As many truck drivers will also be on the road this Fourth of July weekend continuing to do their essential job that keeps the nation rolling, America’s Road Team Captains issued the following safety tips for motorists sharing the road with tractor-trailers:
Buckle Up: Day or night and even if you’re riding in the back seat – wear your seat belt.
Slow Down: Chances of a crash nearly triples when driving faster than surrounding traffic. The spring and summer are periods when work zones are busiest. It is important to reduce speeds when traveling through those areas.
Do not drive impaired
Be aware of truck blind spots: When sharing the road with large trucks, be aware of their blind spots.
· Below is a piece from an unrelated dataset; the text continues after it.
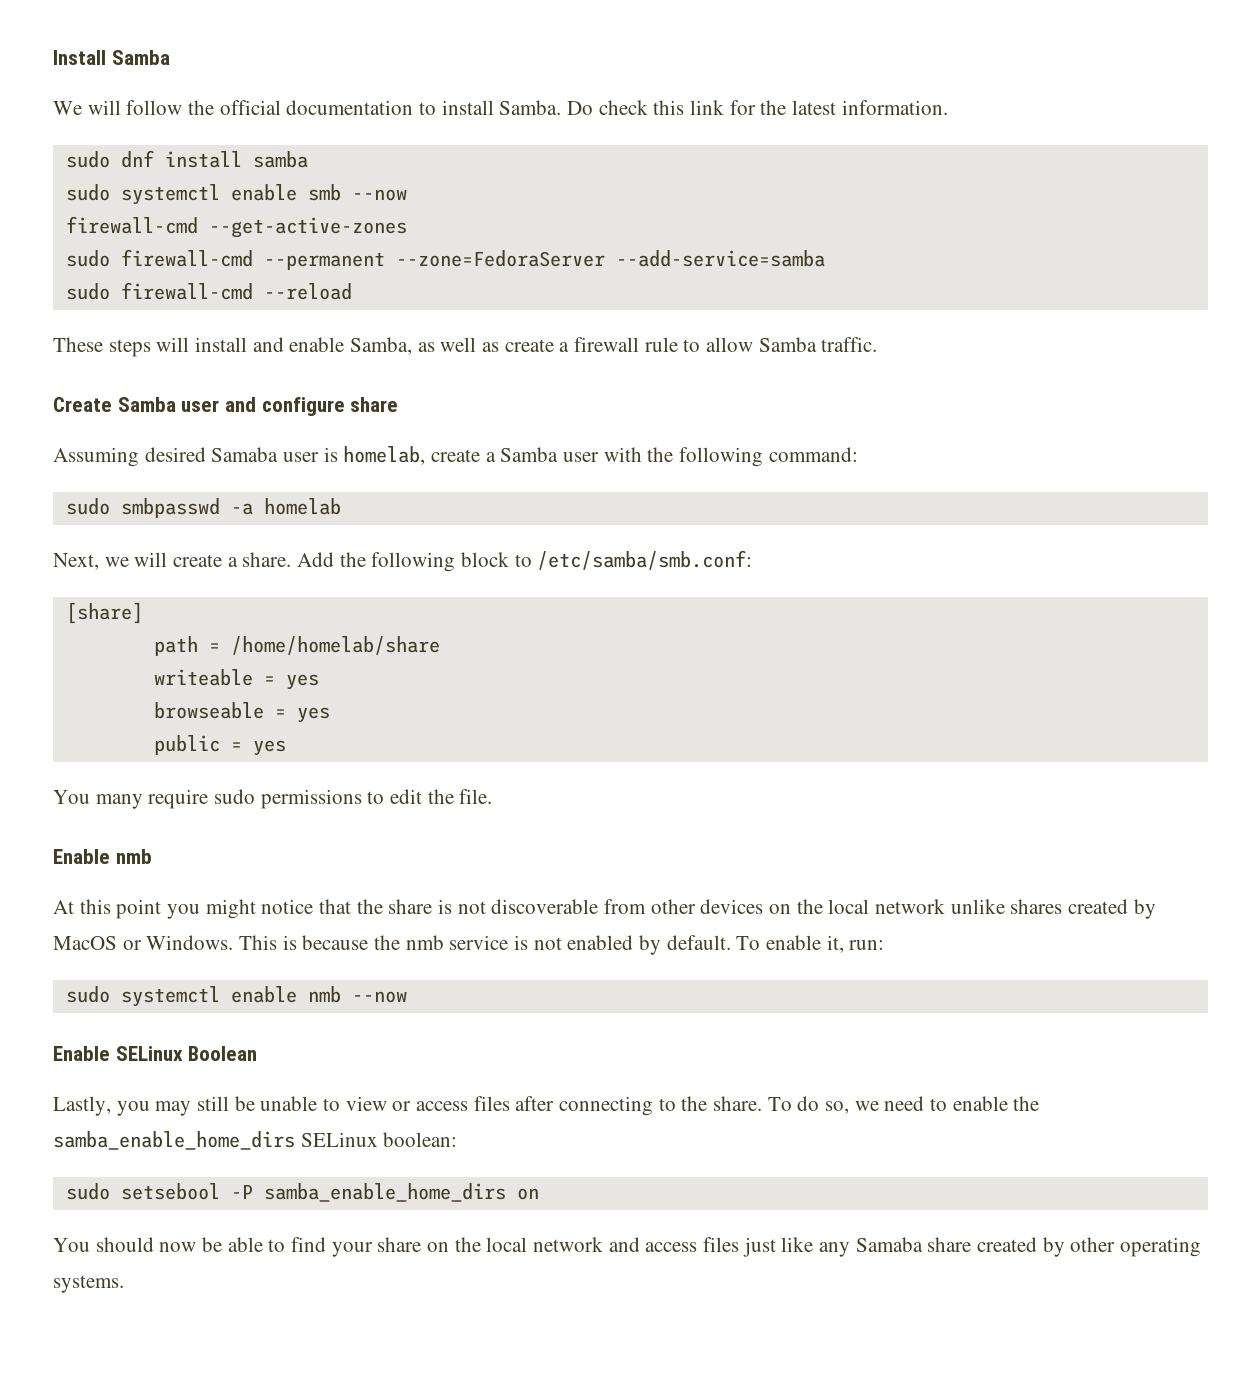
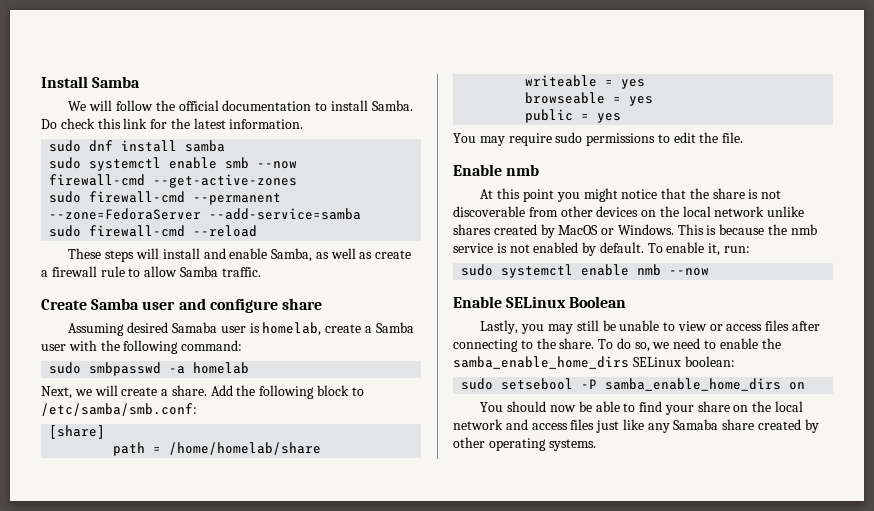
- You many require sudo permissions to edit the file.
+ You may require sudo permissions to edit the file.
If you can’t see the truck driver in his or her mirrors, then the truck driver can’t see you.
Keep your eyes on the road: Distracted driving is a major cause of traffic accidents. Even just two seconds of distraction time doubles the chances of an accident. Use your cell phone when stopped and never text while driving.
Do not cut in front of large trucks: Remember trucks are heavier and take longer to make a complete stop, so avoid cutting quickly in front of them.
Prepare your vehicle for long distance travel: Check your wipers and fluids. Have your radiator and cooling system serviced. Simple maintenance before you leave your home can prevent many of the problems that strand motorists on the side of the road.